Authors Fain and Pederson summarize sponsored search, or "the presentation of text advertisements in response to a user's query". They begin by explaining the importance of Web Search to the public. People often take for granted that engines like Google and Yahoo provide a real service to them for free. How do they do it? The answer, while quite obvious, is often overlooked. The revenue generated from text advertisement helps fuel the business models of these companies.
While search engine advertising implies exactly how it reads, things are much more complicated then meet the eye. The algorithms that determine the relevancy of keyword searches most often produce the best results per individual. However, in order to generate revenue, search engines have added several wrinkles in price setting and result listings to help their bottom line. Fain and Pederson introduce the earliest occurrences of such in the beginning of the article.
The original search engine model used annotation via tags (keywords) that described a sites content. The idea was that the most relevant results were listed first. Unfortunately, sites caught on and abused these processes by manipulating these tags to outrank more relevant sites. GoTo was the first search engine to address the problem by manually editing its search results, today this work is automated using complex software.
Before the days of sponsored search, search engines relied on banner advertising to earn revenue. Much like a billboard they charged for space on sites where more memorable graphical ads could be placed. A dilemma occurred however. Keep users on their site longer to view these banners, or send users promptly to the sites appearing in search results. Paid search helped end this problem by tying search engine's revenue to the actual sites visited from search result requests. But measurement and pricing of these paid searches still remained an issue.

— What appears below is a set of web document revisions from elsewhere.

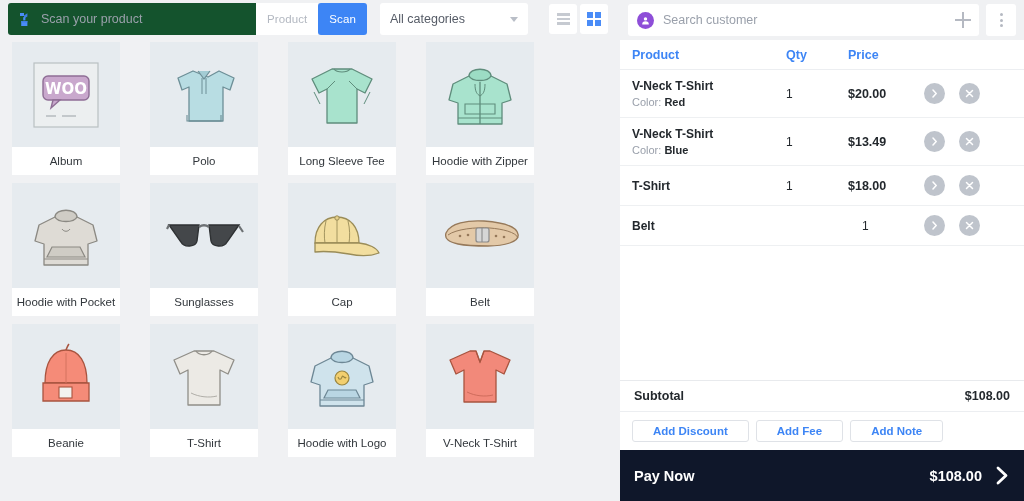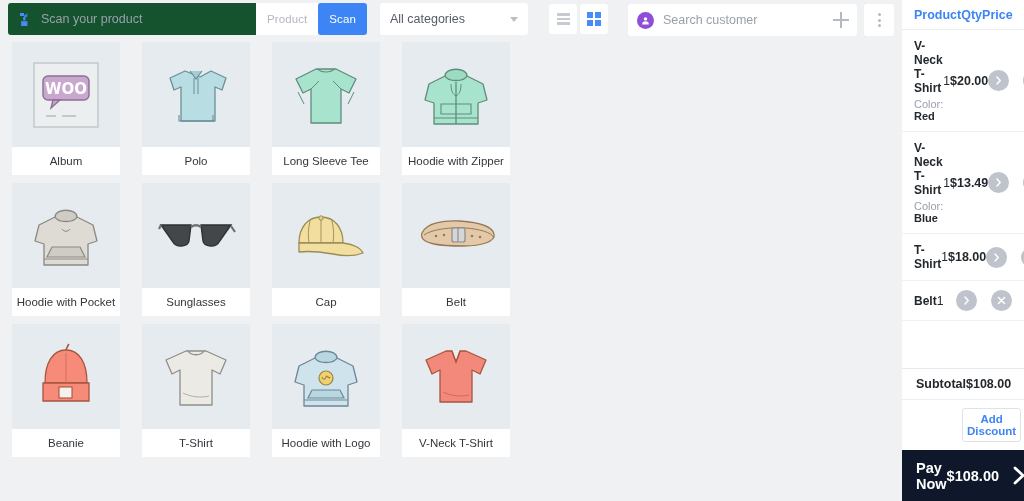--- a/index.html
+++ b/index.html
@@ -46,31 +46,31 @@
   .vt { width: 28px; height: 30px; background: #fff; border-radius: 3px;
         display: flex; align-items: center; justify-content: center; cursor: pointer; }
   .vt-lines { display: flex; flex-direction: column; gap: 2px; }
   .vt-lines i { display: block; width: 13px; height: 2.5px; background: #c6cad1; }
   .vt-grid { display: grid; grid-template-columns: 6px 6px; grid-template-rows: 6px 6px;
              gap: 2px; }
   .vt-grid i { display: block; background: #4a8cf7; }
 
   
   .grid-scroll { flex: 1; overflow: hidden; padding: 4px 0 0 12px; }
-  .pgrid { display: flex; flex-wrap: wrap; gap: 8px 22px; align-content: flex-start; }
+  .pgrid { display: flex; flex-wrap: wrap; gap: 8px 30px; align-content: flex-start; }
   .card { width: 108px; cursor: pointer; }
   .card .thumb { height: 105px; background: #e6ebef; display: flex;
                  align-items: center; justify-content: center; overflow: hidden; }
   .card .thumb svg { display: block; }
   .card .cap { height: 28px; background: #fff; display: flex; align-items: center;
                justify-content: center; font-size: 11.5px; color: #32373c;
                white-space: nowrap; }
 
   
-  .right { width: 404px; height: 501px; display: flex; flex-direction: row;
+  .right { width: 404px; height: 501px; display: flex; flex-direction: column;
            background: #f0f1f3; }
   .cust-bar { height: 40px; display: flex; align-items: center; padding: 4px 8px 4px 8px;
               gap: 7px; flex: 0 0 40px; }
   .cust-search { flex: 1; height: 32px; background: #fff; border-radius: 3px;
                  display: flex; align-items: center; padding: 0 8px 0 9px; gap: 9px; }
   .avatar { width: 17px; height: 17px; border-radius: 50%; background: #8e4ed8;
             display: flex; align-items: center; justify-content: center; flex: 0 0 17px; }
   .cust-search input { border: 0; outline: 0; flex: 1; font-size: 12.5px;
                        color: #9aa0ab; font-family: "Liberation Sans", sans-serif;
                        background: transparent; }
@@ -107,22 +107,22 @@
   .crow .acts { width: 88px; display: flex; gap: 14px; align-items: center; }
   .cbtn { width: 21px; height: 21px; border-radius: 50%; background: #bfc4cc;
           display: flex; align-items: center; justify-content: center; cursor: pointer; }
 
   .subtotal { display: flex; align-items: center; justify-content: space-between;
               height: 32px; padding: 0 14px; background: #fff;
               border-top: 1px solid #e8eaed; border-bottom: 1px solid #eceef1;
               font-size: 12.5px; font-weight: bold; color: #23282d; }
   .addrow { display: flex; gap: 7px; padding: 8px 12px; background: #fff; }
   .addbtn { border: 1px solid #dfe2e7; background: #fff; color: #3d85f5;
-            font-size: 11.5px; font-weight: bold; padding: 4px 4px; border-radius: 3px;
-            cursor: pointer; font-family: "Liberation Sans", sans-serif; margin-left: 48px; }
+            font-size: 11.5px; font-weight: bold; padding: 4px 20px; border-radius: 3px;
+            cursor: pointer; font-family: "Liberation Sans", sans-serif; }
   .paynow { height: 51px; background: #0f172a; display: flex; align-items: center;
             justify-content: space-between; padding: 0 14px 0 14px; cursor: pointer; }
   .paynow .pl { color: #fff; font-size: 14.5px; font-weight: bold; }
   .paynow .pr { color: #fff; font-size: 14.5px; font-weight: bold; display: flex;
                 align-items: center; gap: 13px; }
 </style>
 </head>
 <body>
 
 <div class="app">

One of the biggeer advancements in advertising was the cost per click model used by Yahoo! beginning in 1996. Yahoo! charged companies each time an advertisement provided by the search service resulted in a click to a certain companies website. However, problems arose, and the measure of the effectiveness of these clicks became increasingly debated. Do these clicks result in an action from the searcher? Do the advertisements provide a lasting impression on the searcher? All of these concepts had to be reconciled. Almost every search engine has a different strategy they use to evaluate the cost of their service and its effectiveness. This is why sponsored search bids can fluctuate so much even daily.
Very interesting article. You're right that many people don't realize how they are able to get a "free" service like Google. You nicely summarize many of the major issues related to the practice of sponsored searches.